Tutorial 2: Working with privacy budgets#

In our first tutorial, we saw how to run a simple aggregation query on private data. When loading the private data into a Session, we had to specify a privacy budget. This raises two kinds of questions.

  1. What is a privacy budget, what formal guarantee does it provide, and how can we choose the value of this parameter?

  2. How do we work with privacy budgets using Tumult Analytics, and what is the privacy promise of the interface?

In this tutorial, we will focus on the second question; the only thing you will need to know is that a smaller privacy budget translates to a stronger privacy guarantee. If you want to first learn more about privacy budget fundamentals, you can consult the following resources.

  • If you’re interested in understanding the formal guarantee of privacy budgets, you can consult this explainer. It presents an intuitive interpretation of differential privacy using betting odds, and formalizes it using a Bayesian attacker model.

  • If you would like to know what privacy parameters are commonly used for data publication, you can consult this list of real-world use cases.

These are only optional reading!
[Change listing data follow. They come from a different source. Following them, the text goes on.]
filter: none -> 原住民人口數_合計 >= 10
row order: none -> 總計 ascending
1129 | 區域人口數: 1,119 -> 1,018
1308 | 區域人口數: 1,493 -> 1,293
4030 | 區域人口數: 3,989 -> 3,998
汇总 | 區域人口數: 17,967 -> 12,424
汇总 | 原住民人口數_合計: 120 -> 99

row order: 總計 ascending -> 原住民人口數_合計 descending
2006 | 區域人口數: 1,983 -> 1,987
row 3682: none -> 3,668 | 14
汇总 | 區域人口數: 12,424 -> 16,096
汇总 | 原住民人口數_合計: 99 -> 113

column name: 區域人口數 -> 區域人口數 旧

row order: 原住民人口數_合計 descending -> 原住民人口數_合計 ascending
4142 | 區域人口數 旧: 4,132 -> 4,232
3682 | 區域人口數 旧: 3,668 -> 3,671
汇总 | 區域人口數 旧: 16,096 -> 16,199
The one-sentence summary above (smaller budget = better privacy) is enough to follow the rest of this tutorial. Let’s get started!

Setup#

Just like earlier, we import Python packages…

import os
from pyspark import SparkFiles
from pyspark.sql import SparkSession
from tmlt.analytics.privacy_budget import PureDPBudget
from tmlt.analytics.query_builder import QueryBuilder
from tmlt.analytics.session import Session

… and download the dataset, in case we haven’t already done so.
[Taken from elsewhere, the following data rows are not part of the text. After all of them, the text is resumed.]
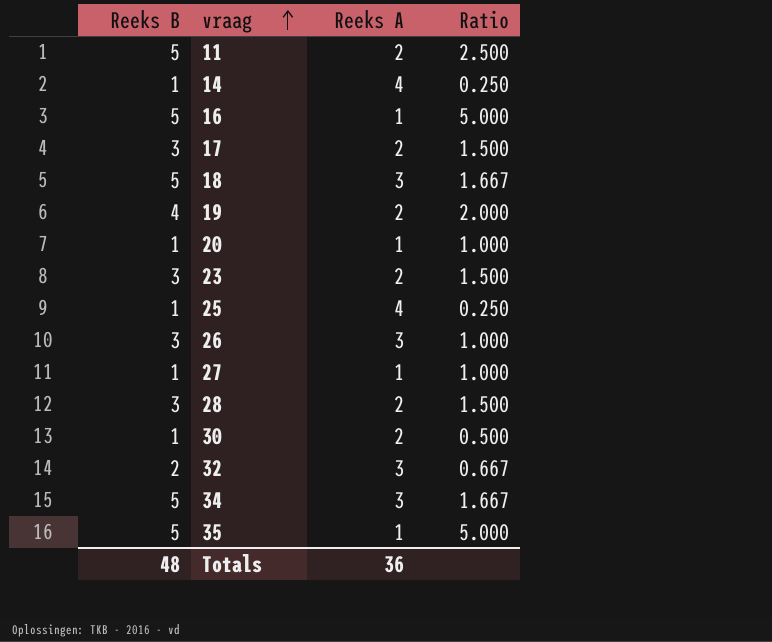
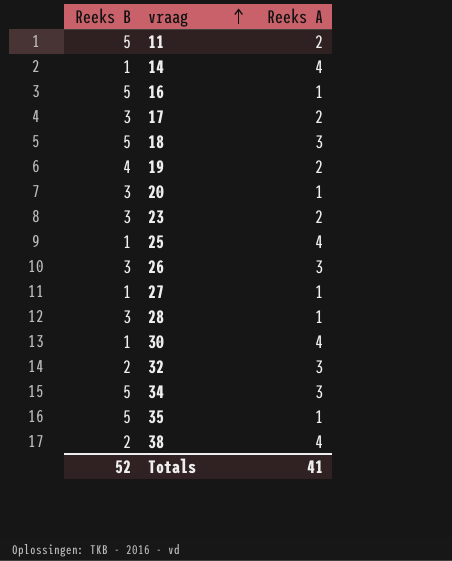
column Ratio | formula: [Reeks B] / [Reeks A] -> none
20 | Reeks B: 1 -> 3
28 | Reeks A: 2 -> 1
30 | Reeks A: 2 -> 4
row 38: none -> 2 | 4
Totals | Reeks B: 48 -> 52
Totals | Reeks A: 36 -> 41

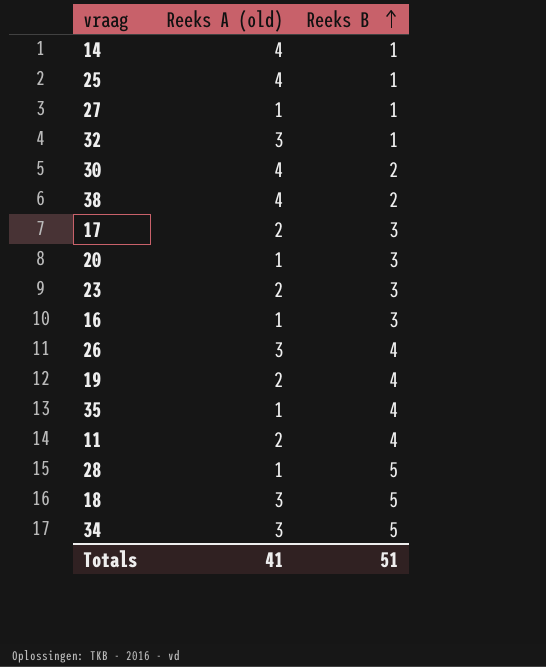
row order: vraag ascending -> Reeks B ascending
column name: Reeks A -> Reeks A (old)
column Reeks B | position: 1 -> 3
32 | Reeks B: 2 -> 1
30 | Reeks B: 1 -> 2
16 | Reeks B: 5 -> 3
26 | Reeks B: 3 -> 4
35 | Reeks B: 5 -> 4
11 | Reeks B: 5 -> 4
28 | Reeks B: 3 -> 5
Totals | Reeks B: 52 -> 51

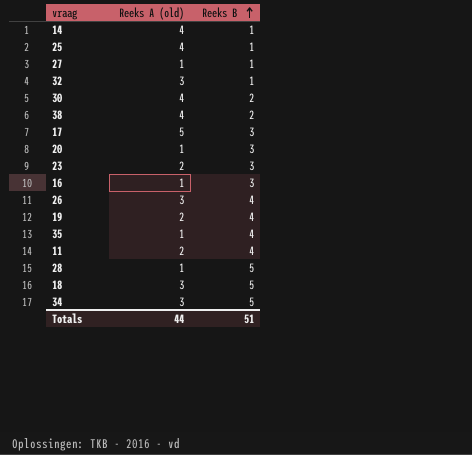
17 | Reeks A (old): 2 -> 5
Totals | Reeks A (old): 41 -> 44

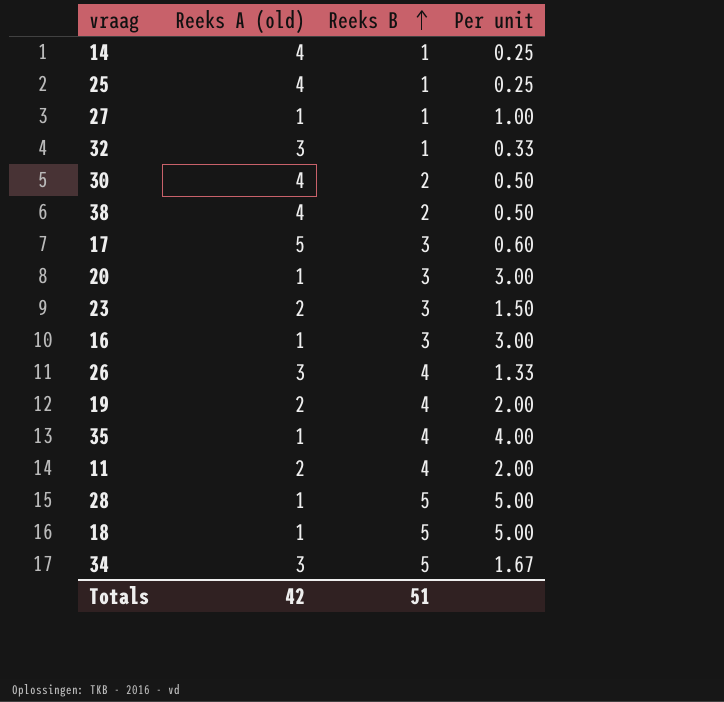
column Per unit | formula: none -> [Reeks B] / [Reeks A (old)]
18 | Reeks A (old): 3 -> 1
Totals | Reeks A (old): 44 -> 42

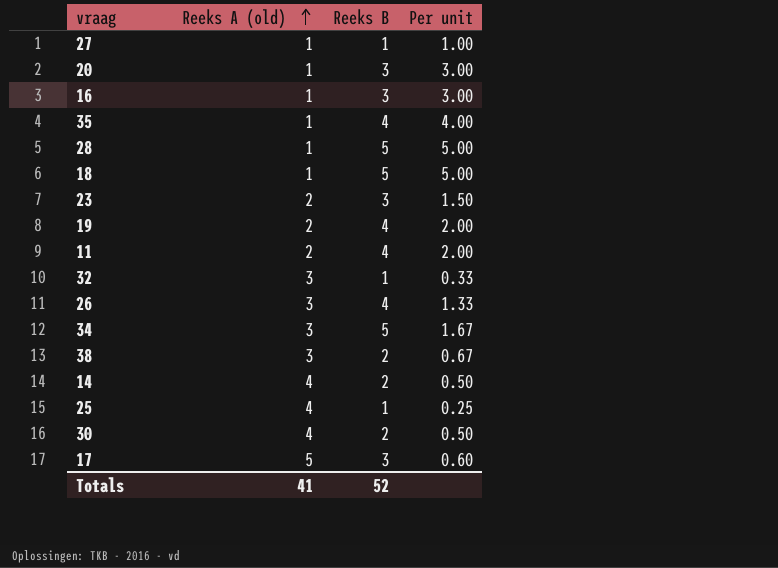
row order: Reeks B ascending -> Reeks A (old) ascending
38 | Reeks A (old): 4 -> 3
38 | Per unit: 0.50 -> 0.67
14 | Reeks B: 1 -> 2
14 | Per unit: 0.25 -> 0.50
Totals | Reeks A (old): 42 -> 41
Totals | Reeks B: 51 -> 52

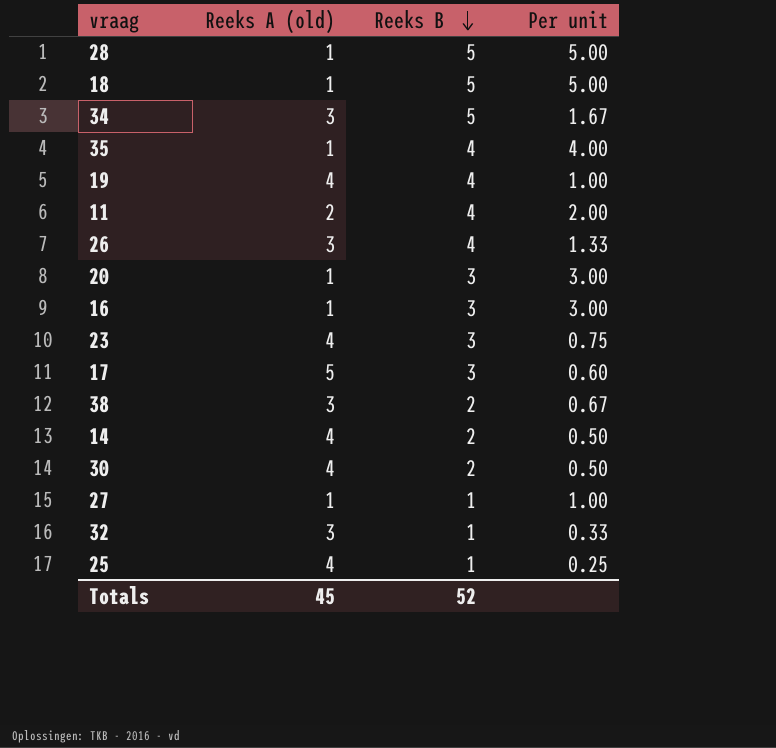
row order: Reeks A (old) ascending -> Reeks B descending
19 | Reeks A (old): 2 -> 4
19 | Per unit: 2.00 -> 1.00
23 | Reeks A (old): 2 -> 4
23 | Per unit: 1.50 -> 0.75
Totals | Reeks A (old): 41 -> 45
spark = SparkSession.builder.getOrCreate()
spark.sparkContext.addFile(
    "https://tumult-public.s3.amazonaws.com/library-members.csv"
)
members_df = spark.read.csv(
    SparkFiles.get("library-members.csv"), header=True, inferSchema=True
)

Creating a Session with a fixed budget#

Let’s initialize our Session. We will allocate a fixed privacy budget of epsilon=2.5 to it, using the classical (“pure”) differential privacy definition.

budget = PureDPBudget(epsilon=2.5) # maximum budget consumed in the Session
session = Session.from_dataframe(
    privacy_budget=budget,
    source_id="members",
    dataframe=members_df,
)

Initializing a Session with a finite privacy budget gives a simple interface promise: all queries evaluated on this Session, taken together, will provide differentially private results with at most epsilon=2.5. This parameter measures the potential privacy loss: a lower epsilon gives a stricter limit on the privacy loss, and therefore a higher level of protection. Here, the corresponding interface promise is a privacy guarantee: it enforces a minimum level of protection on the private data. For more information about this promise and its caveats, you can consult the relevant topic guide.
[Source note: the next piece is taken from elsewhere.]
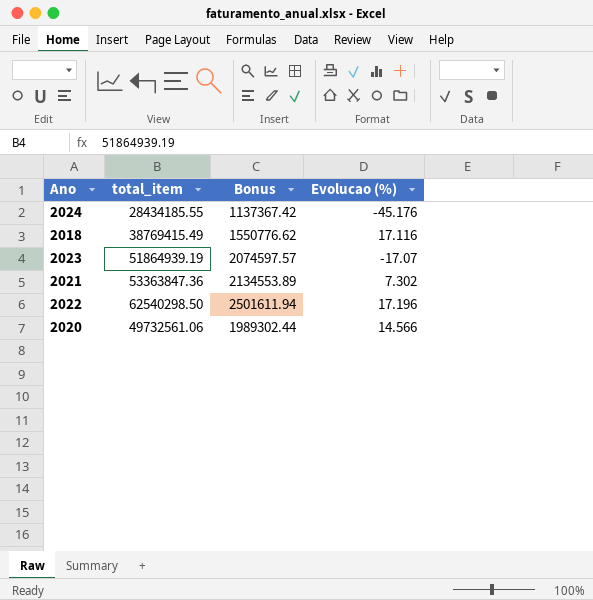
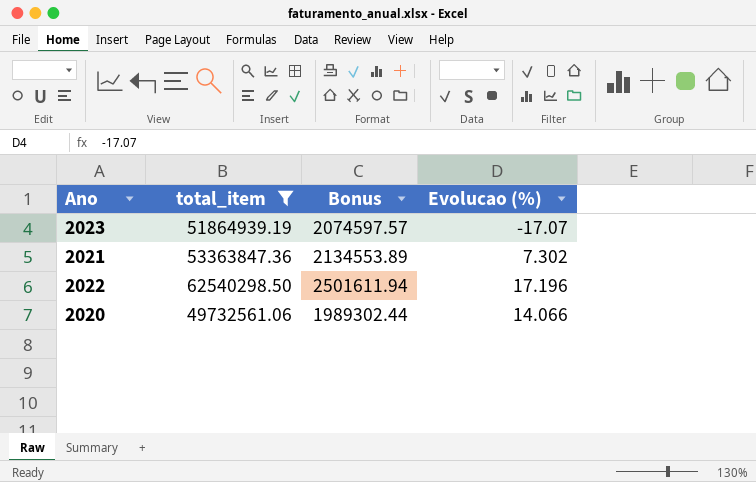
filter: none -> total_item >= 49732561.06
2020 | Evolucao (%): 14.566 -> 14.066

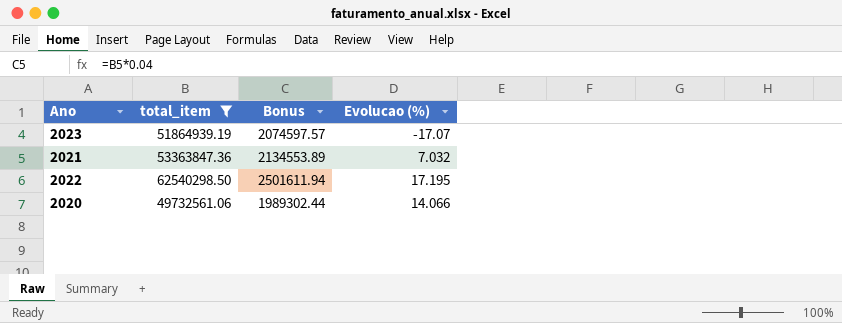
2021 | Evolucao (%): 7.302 -> 7.032
2022 | Evolucao (%): 17.196 -> 17.195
Now, how does the Session enforce that guarantee in practice?

Consuming the budget by evaluating queries#

Each time we evaluate a query in our Session, we will consume some of the overall budget, and we will need to specify how much of this budget we want to consume. Let’s start with a simple example: how many minors are members of the library? We will answer that question using a simple filter query, consuming epsilon=1 out of our total budget.

minor_query = QueryBuilder("members").filter("age < 18").count()
minor_count = session.evaluate(
    minor_query,
    privacy_budget=PureDPBudget(epsilon=1),
)
minor_count.show()
+-----+
|count|
+-----+
|13817|
+-----+

Now, evaluating that query consumed some of our privacy budget. To see this, we can consult the Session’s remaining_privacy_budget:

print(session.remaining_privacy_budget)
PureDPBudget(epsilon=1.5)

We consumed a budget of 1 out of a total of 2.5, so there is 1.5 left. Let’s try another query: how many library members have a Master’s degree or a higher level of formal education?

edu_query = (
    QueryBuilder("members")
    .filter("education_level IN ('masters-degree', 'doctorate-professional')")
    .count()
)
edu_count = session.evaluate(
    edu_query,
    privacy_budget=PureDPBudget(epsilon=1),
)
edu_count.show()
+-----+
|count|
+-----+
| 4765|
+-----+

You can probably guess how much budget we have left:

print(session.remaining_privacy_budget)
PureDPBudget(epsilon=0.5)

Now, what happens if we try to consume more budget than what we have left?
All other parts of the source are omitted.